Herkes kendini görsün...

İsteyen okşasın, isteyen dövsün,

İsteyen methetsin, isteyen sövsün,

Bir aynayım, herkes kendini görsün,

Benim işim gücüm ALLAH iledir.

                                             Mehmet Oruç

Alışmışlardı bir kere hak yiyerek, başkalarının hakkını gasp ederek o çok hayalini kurdukları makam, mevki, mal, mülk ve diğer dünya nimetlerinden haram kaygısı duymadan yemeye. Yapmaları gereken her zaman yaptıkları gibi yurt içinde ve dışında, halka yakın, dürüst, vatansever insanları hedef almaktı. Neden? Çünkü istediklerini yaptıramayacaklarını bilmelerinin yanı sıra ALLAH CC. için, vatan ve milletleri için gözlerini kırpmadan haksızlıkların karşısında olacak bu vatanseverler, ilerisi için bir tehlike arz edecek, bir nevi işlerine ve planlarına engel olacaklardı. Nitekim öyle de oldu. Bu durumu bilen biliyordu da önemli olan bilmeyenleri yanıltmak, yanlarına çekmekti. Ne kadar da emin başlamışlardı oysa sözüm ona kazanacaklarına. Oysaki netice hiç de umdukları gibi olmadı, kurdukları tuzaklar kendilerine geri döndü. Tek bir şey, sadece tek bir şey, ama en önemli şey, göz ardı edilmişti, İLAHİ ADALET...
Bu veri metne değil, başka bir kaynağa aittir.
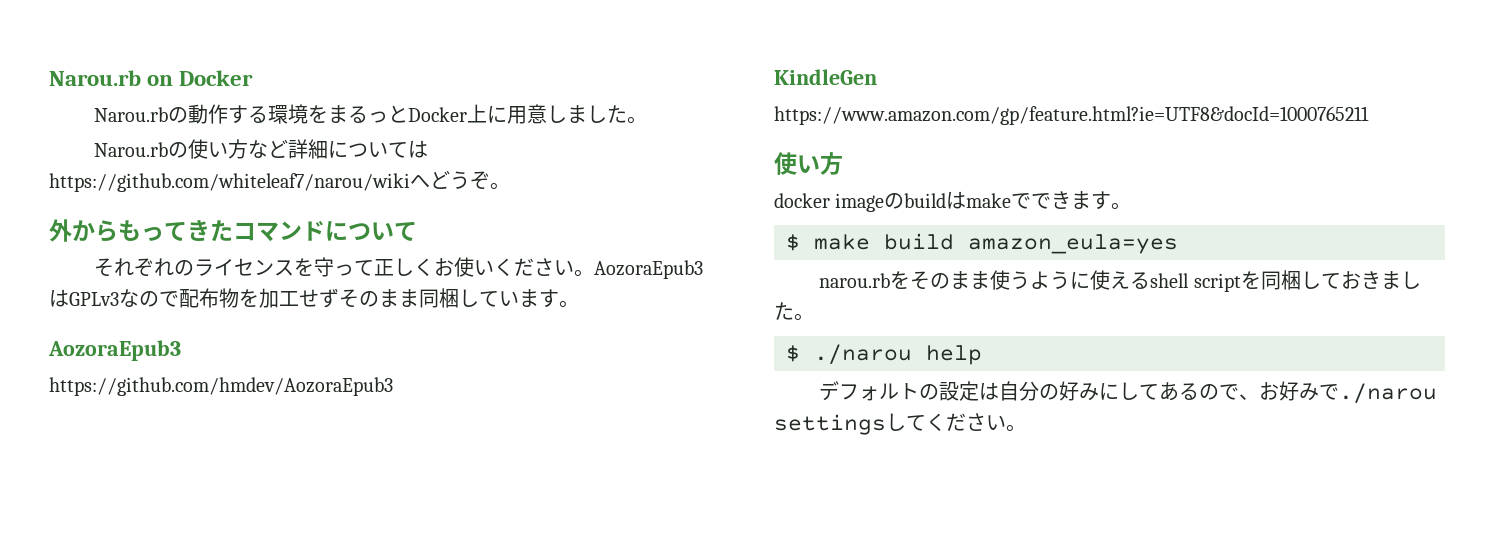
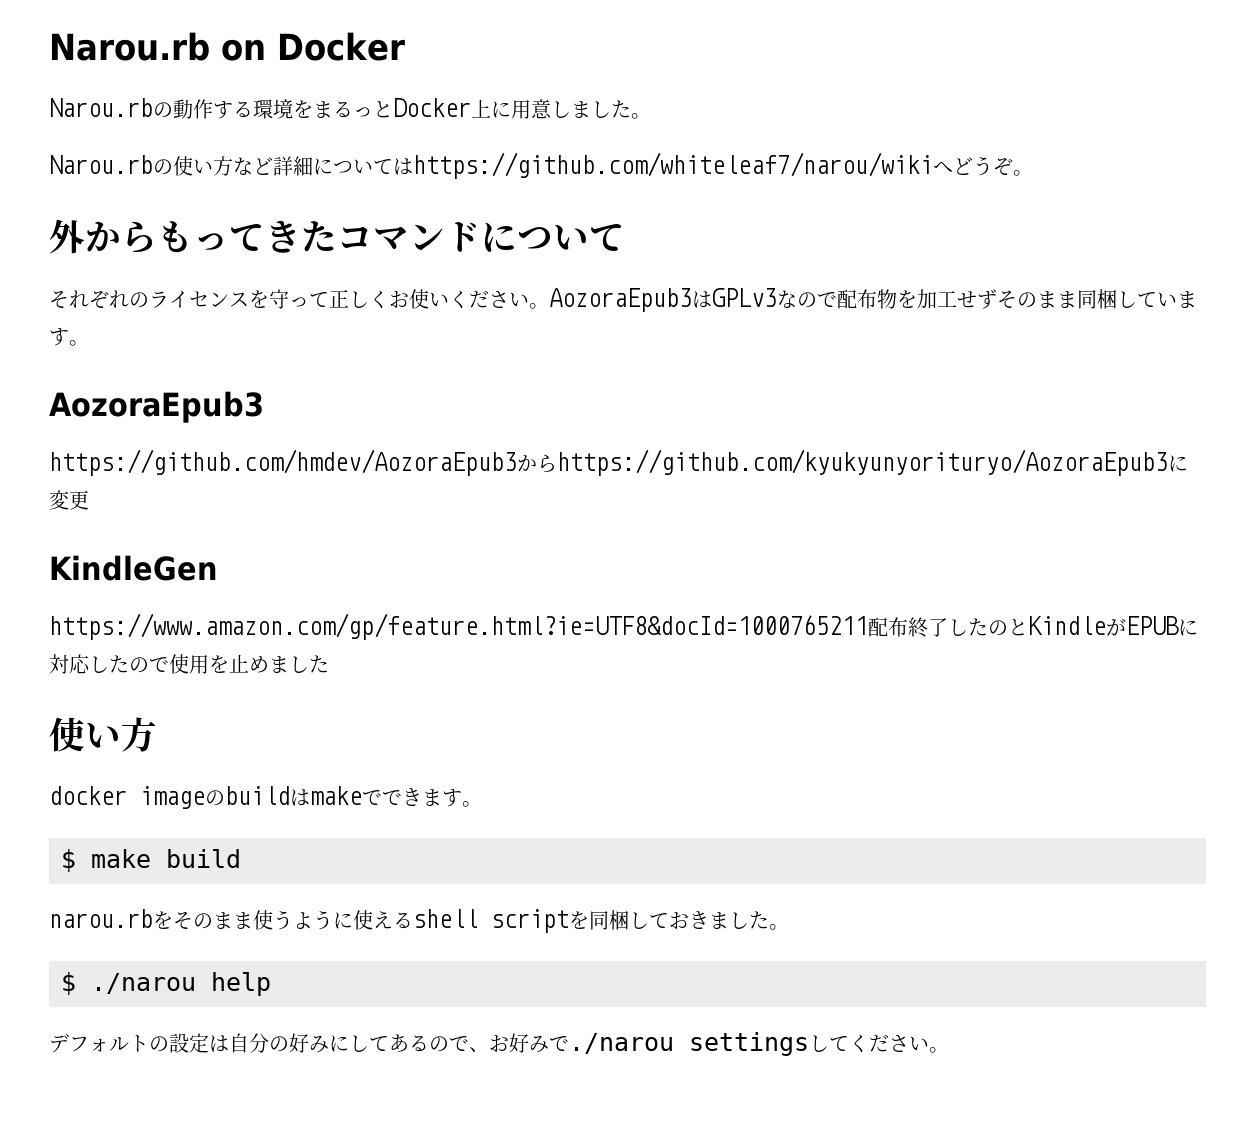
(393, 386) none -> [517,449,1188,476] [49,490,89,510] からhttps://github.com/kyukyunyorituryo/AozoraEpub3に変更
(1369, 115) none -> [868,616,1198,638] [49,654,329,674] 配布終了したのとKindleがEPUBに対応したので使用を止めました
[968,234,1178,254] amazon_eula=yes -> (241, 858) none

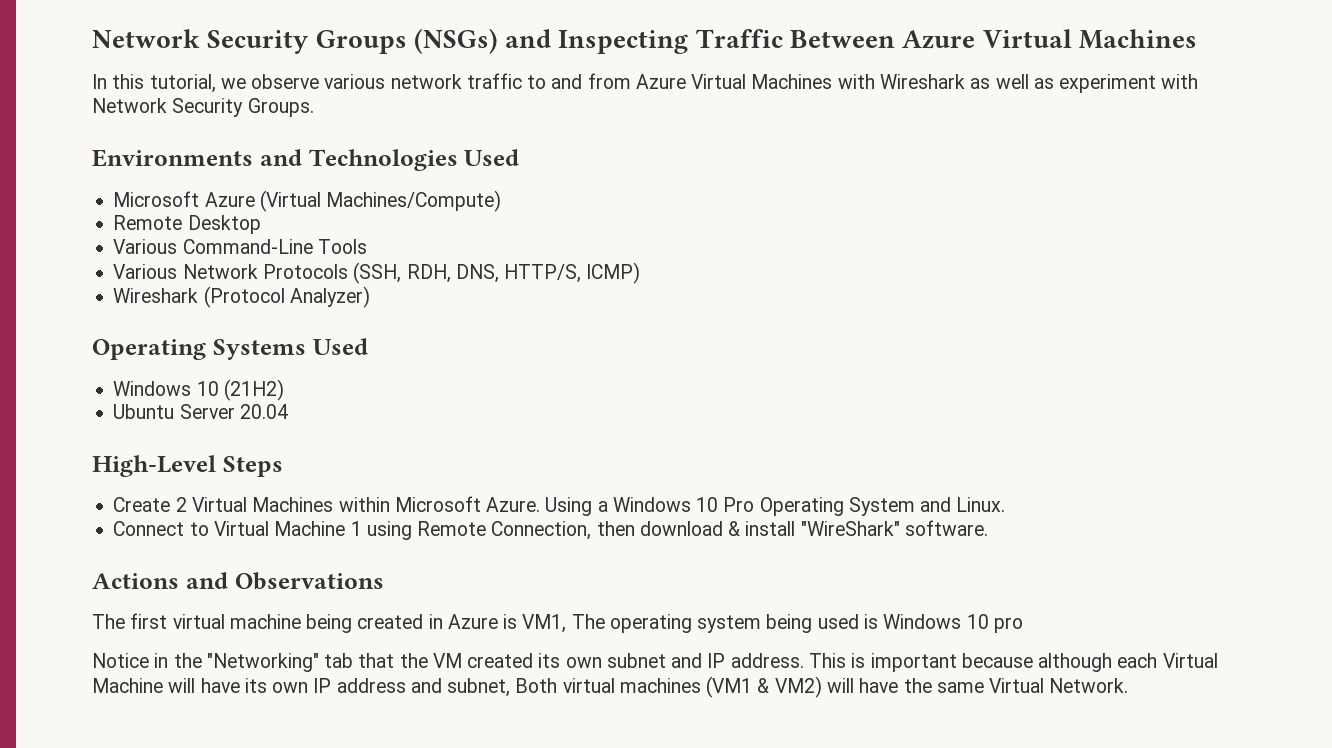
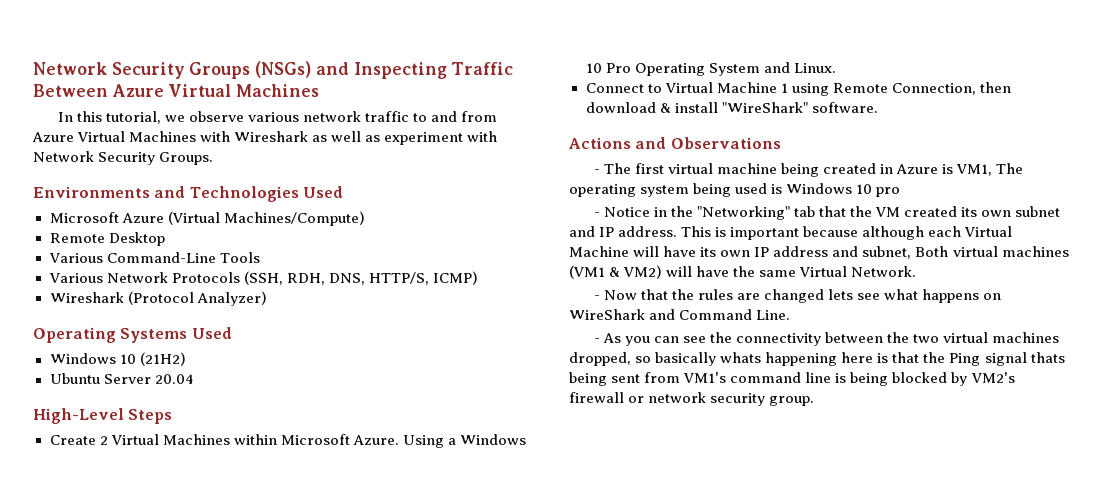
(384, 581) none -> [593,169,600,174] -
(1023, 625) none -> [593,212,600,217] -
(1129, 685) none -> [593,289,1002,303] [569,309,791,320] [593,332,1060,346] [569,352,1065,366] [569,372,1015,386] [569,392,815,406] // - Now that the rules are changed lets see what happens on WireShark and Command Line. // - As you can see the connectivity between the two virtual machines dropped, so basically whats happening here is that the Ping signal thats being sent from VM1's command line is being blocked by VM2's firewall or network security group.

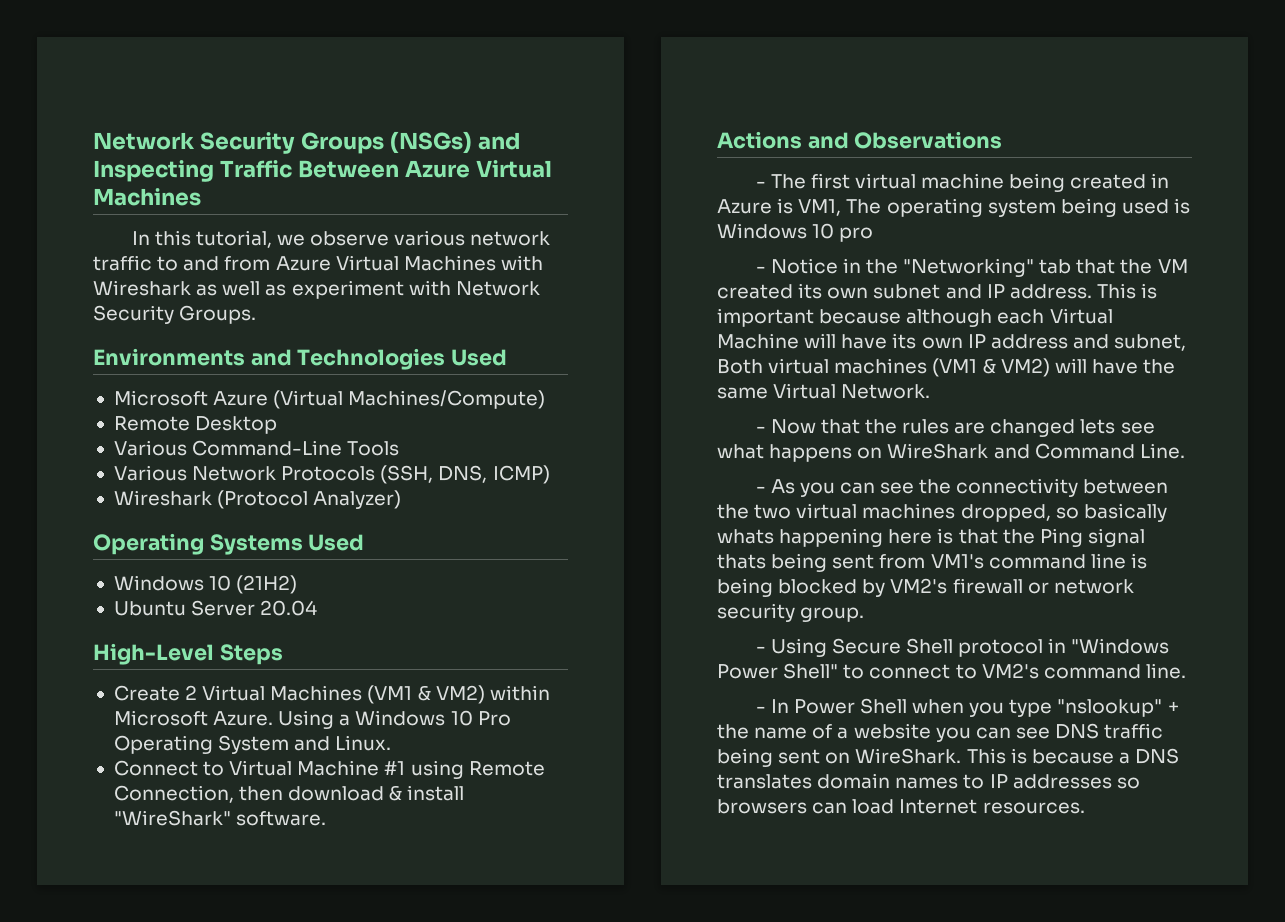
[286,272,429,285] RDH, DNS, HTTP/S, -> [438,465,488,483] DNS,
(230, 439) none -> [367,685,485,704] (VM1 & VM2)
[780,83,788,93] 1 -> [384,761,406,775] #1
(815, 401) none -> [755,638,1170,657] [717,663,1186,679] [755,698,1179,717] [717,723,1164,742] [717,748,1180,767] [717,773,1140,789] [717,799,1085,814] // - Using Secure Shell protocol in "Windows Power Shell" to connect to VM2's command line. // - In Power Shell when you type "nslookup" + the name of a website you can see DNS traffic being sent on WireShark. This is because a DNS translates domain names to IP addresses so browsers can load Internet resources.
Şu an gelinen noktada Türkiye’mizin, yüceler yücesi ALLAH CC. rahmeti, merhameti, adaleti ve yardımıyla elde ettiği başarı karşısında ne yapacaklarını şaşırmış haldeler. Burada iki seçenek var, ya hatalar anlaşılıp Hak yoluna girilecek ya da içinde bulundukları panikle sürdürdükleri zulmü devam ettirip muaffak olabilecekleri yanılgısına düşecekler.

Maalesef, bir avuç kendini bilmez hala hatasında ısrar etme sevdasında. 17 Aralık ve 25 Aralık’ta yargı eliyle darbe girişimine kalkışan paralel yapı, HSYK seçimlerini kaybetmenin ardından yeni hedefini Ocak ayında yapılacak Yargıtay Başsavcılığı seçimi olarak belirlemiş durumda. Yargıtay’da etkin olan paralel yapı bu seçimi kazanırsa; Oslo süreci, MİT TIR’ları, IŞİD temelinde AK Parti’yi kapatma davası ve Cumhurbaşkanı’mıza vatana ihanet davası açma planları kuruyor...

Ayrıca, paralel yapının kendisine karşı yürütülecek hukuki mücadelede MİT?TIR’larının durdurulması, 17 ve 25 Aralık darbe girişimi ve casusluk davalarında aleyhlerine sonuçlanacak cezaları temyiz edip bu cezaları red ettirebilmeleri için “yani bu davalardan kendilerini kurtarabilmeleri için” kale gibi gördükleri Yargıtay’ı ellerinde tutmaya ihtiyaçları var. Bu nedenle Yargıtay seçimleri onlar için hayati bir önem arz etmekte.

Nasıl bir tevafuk, bunca zaman kim bilir kaç kişinin canını bu şekilde “dava sonuçlarını raptı zapt altına” alarak gasp ettiler. Adalet ve hukuk dağıtması gereken bir müesseseyi adaletsizliklerine alet ettiler. Bizler hukukun üstünlüğüne inanırız ama adalete ihanet eden hukukçunun üstünlüğüne değil. Kanunlar karşısında herkes eşit konumdadır. Bu hatalara alet olan tüm yargı mensuplarının hak ettikleri cezayı almaları için yargılanmaları hepimizin temennisi. Bu tür çirkin bir yapılanma nedeniyle toplum vicdanında bu mesleklere duyulan saygı ve güven zedelenmiştir. Hakimlik ve Savcılık gibi son derece kutsal ve saygı duyulan meslekleri bu tür çirkinliklere alet edenlerin yargılanması hem kamu vicdanına karşı hem de görevini sadakat, liyakat ve aşkla yapan hakim ve savcılarımıza karşı bir yükümlülüğümüzdür.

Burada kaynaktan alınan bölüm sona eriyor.